Foreign detainees continue hunger strike at Japanese immigration center

Hunger strike at Japan immigration detention centre after suicide

Hunger strike at Japan immigration detention centre after suicide

Inmates of a Japanese immigration detention centre have launched a hunger strike after an Indian detainee committed suicide there last week, AFP reported.

An Indian national in his thirties, who has not been publicly identified, was found hanging in a shower stall at the centre in Ibaraki, north-east of Tokyo. Activists have said the man killed himself a day after being denied release. Detainees began refusing food on Sunday, with the strike since spreading to an unspecified number of inmates, Daisuke Akinaga, a spokesman for the center, said.

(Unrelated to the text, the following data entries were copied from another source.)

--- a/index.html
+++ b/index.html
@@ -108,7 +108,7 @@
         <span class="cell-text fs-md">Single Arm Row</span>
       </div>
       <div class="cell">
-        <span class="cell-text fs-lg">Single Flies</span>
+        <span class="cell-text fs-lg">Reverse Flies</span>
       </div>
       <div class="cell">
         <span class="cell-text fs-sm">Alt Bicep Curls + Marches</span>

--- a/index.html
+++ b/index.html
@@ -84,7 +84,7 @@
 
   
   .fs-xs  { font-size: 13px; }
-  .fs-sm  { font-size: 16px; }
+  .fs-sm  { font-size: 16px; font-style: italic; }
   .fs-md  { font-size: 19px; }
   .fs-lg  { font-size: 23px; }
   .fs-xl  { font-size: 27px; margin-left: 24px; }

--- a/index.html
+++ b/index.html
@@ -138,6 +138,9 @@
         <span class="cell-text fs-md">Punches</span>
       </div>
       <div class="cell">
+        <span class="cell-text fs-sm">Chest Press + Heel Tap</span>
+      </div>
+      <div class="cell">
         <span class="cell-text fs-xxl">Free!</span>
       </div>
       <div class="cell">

Despite the population in Japan shrinking and companies struggling with the worst labour shortages in more than 40 years, immigration is still a hard option since cultural and ethnic homogeneity is deeply rooted.

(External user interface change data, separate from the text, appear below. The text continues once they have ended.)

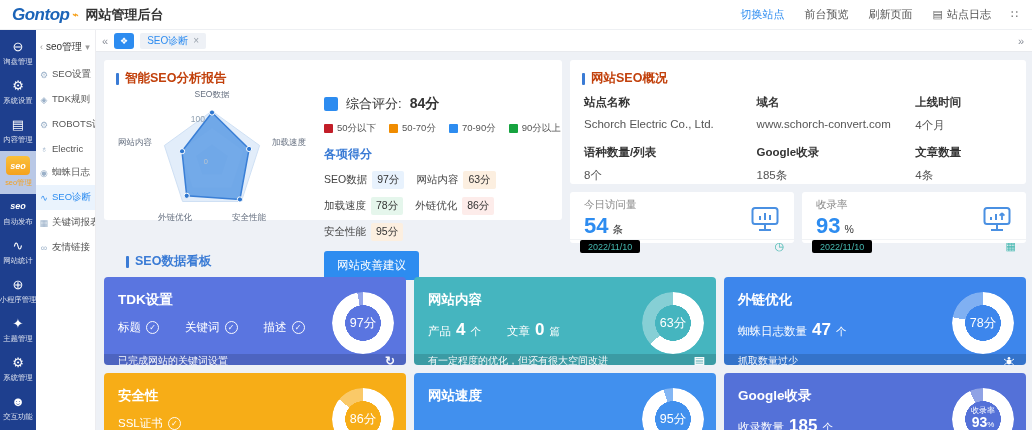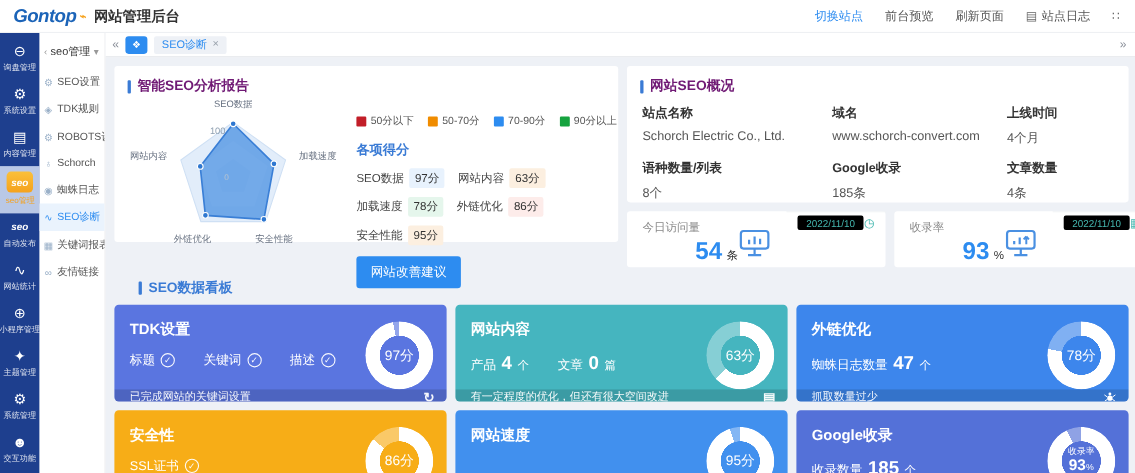--- a/index.html
+++ b/index.html
@@ -58,7 +58,7 @@
   
   .row1 { display:flex; gap:8px; }
   .panel { background:#fff; border-radius:3px; }
-  .ptitle { display:flex; align-items:center; gap:6px; font-size:12.5px; font-weight:bold; color:#701a75; padding:10px 12px 4px 12px; }
+  .ptitle { display:flex; align-items:center; gap:6px; font-size:12.5px; font-weight:bold; color:#c2410c; padding:10px 12px 4px 12px; }
   .ptitle .bar { width:3px; height:12px; background:#3a7bd5; border-radius:1px; }
 
   .report { width:458px; height:160px; flex:0 0 458px; }

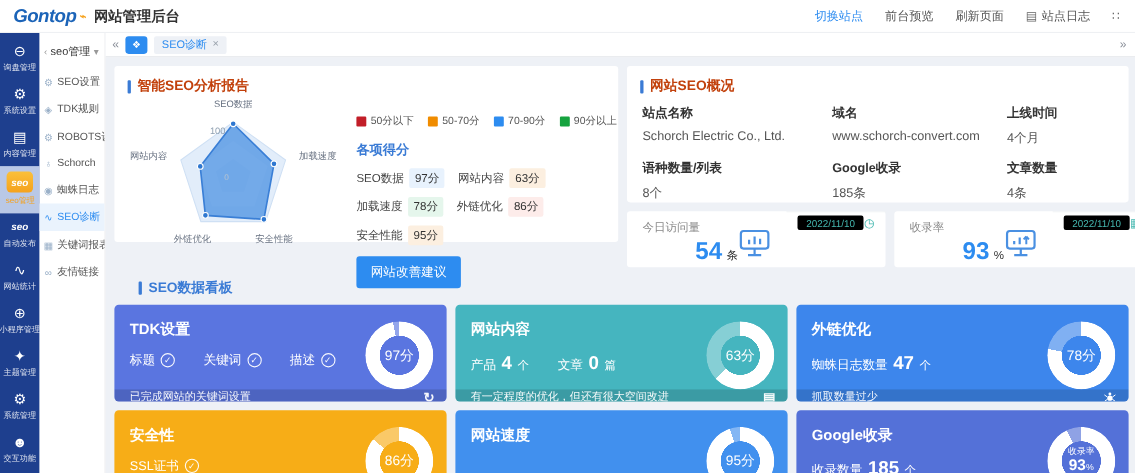--- a/index.html
+++ b/index.html
@@ -272,6 +272,11 @@
                   <text x="100" y="73" text-anchor="end" font-size="7.5" fill="#b8c4d0">0</text>
                 </svg>
               <div class="report-right">
+                <div class="overall">
+                  <span class="sw" style="background: rgb(45, 140, 240);"></span>
+                  <span>综合评分:</span>
+                  <b>84分</b>
+                </div>
                 <div class="legend">
                   <span class="lg">
                       <i style="background: rgb(194, 30, 40);"></i>

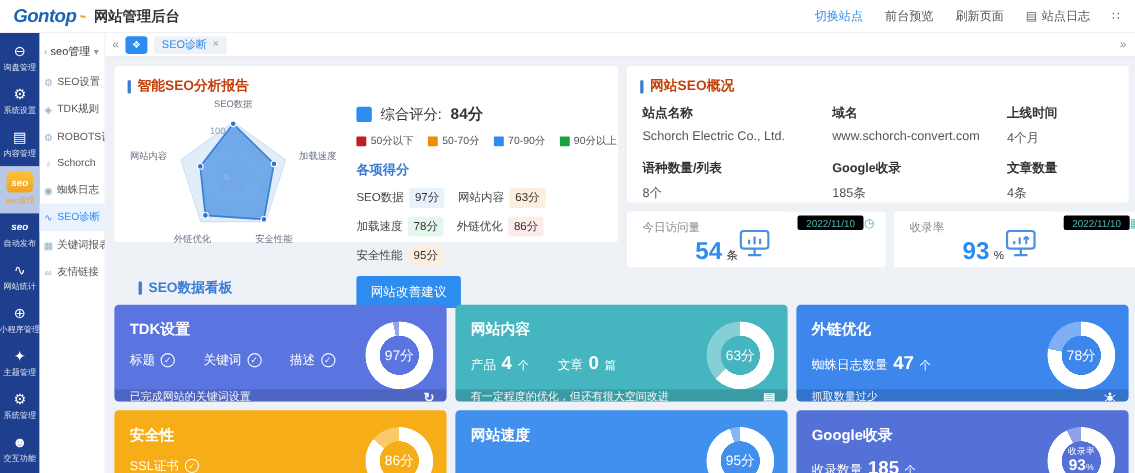--- a/index.html
+++ b/index.html
@@ -211,7 +211,7 @@
       </div>
       <div class="submenu-item">
         <span class="mi">♁</span>
-        <span>Schorch</span>
+        <span>Electric</span>
       </div>
       <div class="submenu-item">
         <span class="mi">◉</span>

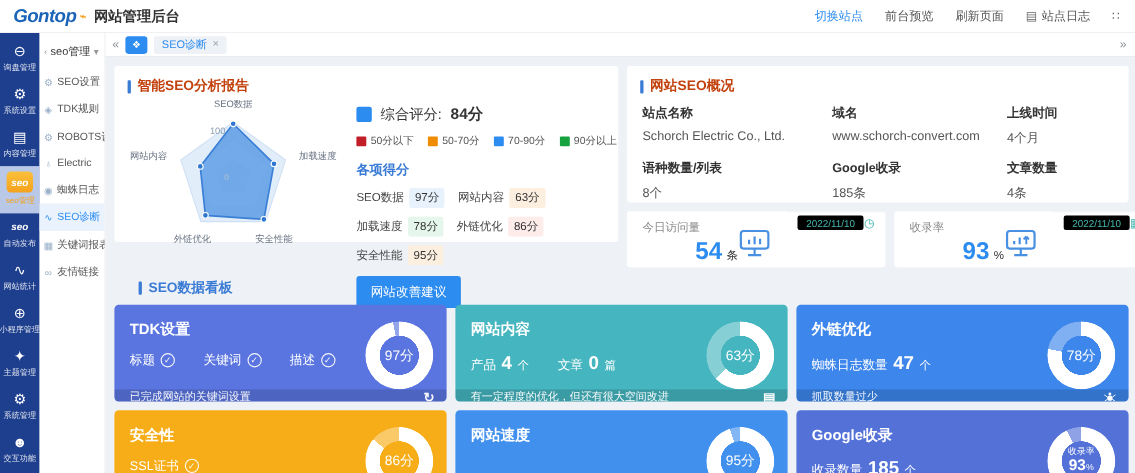--- a/index.html
+++ b/index.html
@@ -84,7 +84,7 @@
   .o-value { font-size:11.5px; color:#555; padding:4px 0 6px; }
 
   .stat-row { display:flex; gap:8px; margin-top:8px; }
-  .stat-card { flex:1; background:#fff; border-radius:3px; height:51px; display:flex; flex-direction:row; }
+  .stat-card { flex:1; background:#fff; border-radius:3px; height:51px; display:flex; flex-direction:column; }
   .stat-main { flex:1; display:flex; justify-content:space-between; align-items:center; padding:6px 14px 0; }
   .stat-label { font-size:10.5px; color:#888; }
   .stat-value { display:flex; align-items:baseline; gap:4px; margin-top:1px;margin-left:48px; }

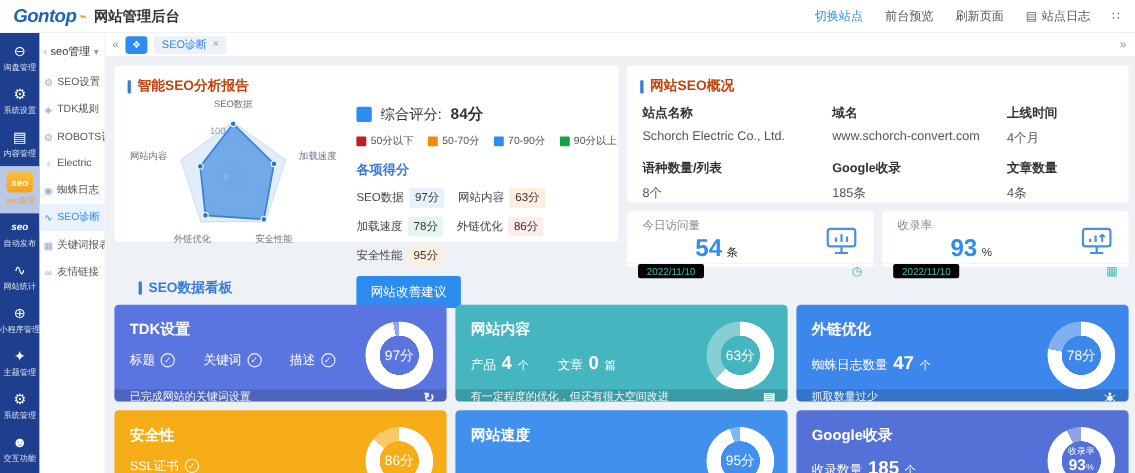--- a/index.html
+++ b/index.html
@@ -87,7 +87,7 @@
   .stat-card { flex:1; background:#fff; border-radius:3px; height:51px; display:flex; flex-direction:column; }
   .stat-main { flex:1; display:flex; justify-content:space-between; align-items:center; padding:6px 14px 0; }
   .stat-label { font-size:10.5px; color:#888; }
-  .stat-value { display:flex; align-items:baseline; gap:4px; margin-top:1px;margin-left:48px; }
+  .stat-value { display:flex; align-items:baseline; gap:4px; margin-top:1px; }
   .stat-value b { font-size:22px; color:#2d8cf0; }
   .stat-value span { font-size:10.5px; color:#333; }
   .stat-foot { border-top:1px solid #f1f3f5; height:20px; display:flex; align-items:center; justify-content:space-between; padding:0 10px; }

An Iranian taking part in the protest Majid Seyed Nejat, said to Reuters that 19 detainees held in the same block as the Indian had launched the hunger strike to pressure the authorities to address their complaints.

The latest suicide was not an isolated incident and their have been multiple deaths at immigration centers in Japan, including the Ushiku center where a Vietnamese man in his 40s died after complaining of a medical issue and not receiving the requisite treatment by staff in 2017. At their peak, protests at detention centres in Tokyo and Nagoya a year ago saw around 100 inmates refusing food.

Conditions in Japan's immigration detention system have sparked hunger strikes at other facilities.

Kazuyuki Tokui, a Justice Ministry official overseeing immigration detention, said the ministry did not recognise any problems at the centres.

The UN Committee Against Torture has denounced Japan's long and sometimes indefinite holding of foreigners in breach of immigration laws, and the detention facilities in Japan have been always been criticized for providing poor medical treatment to detainees with health issues.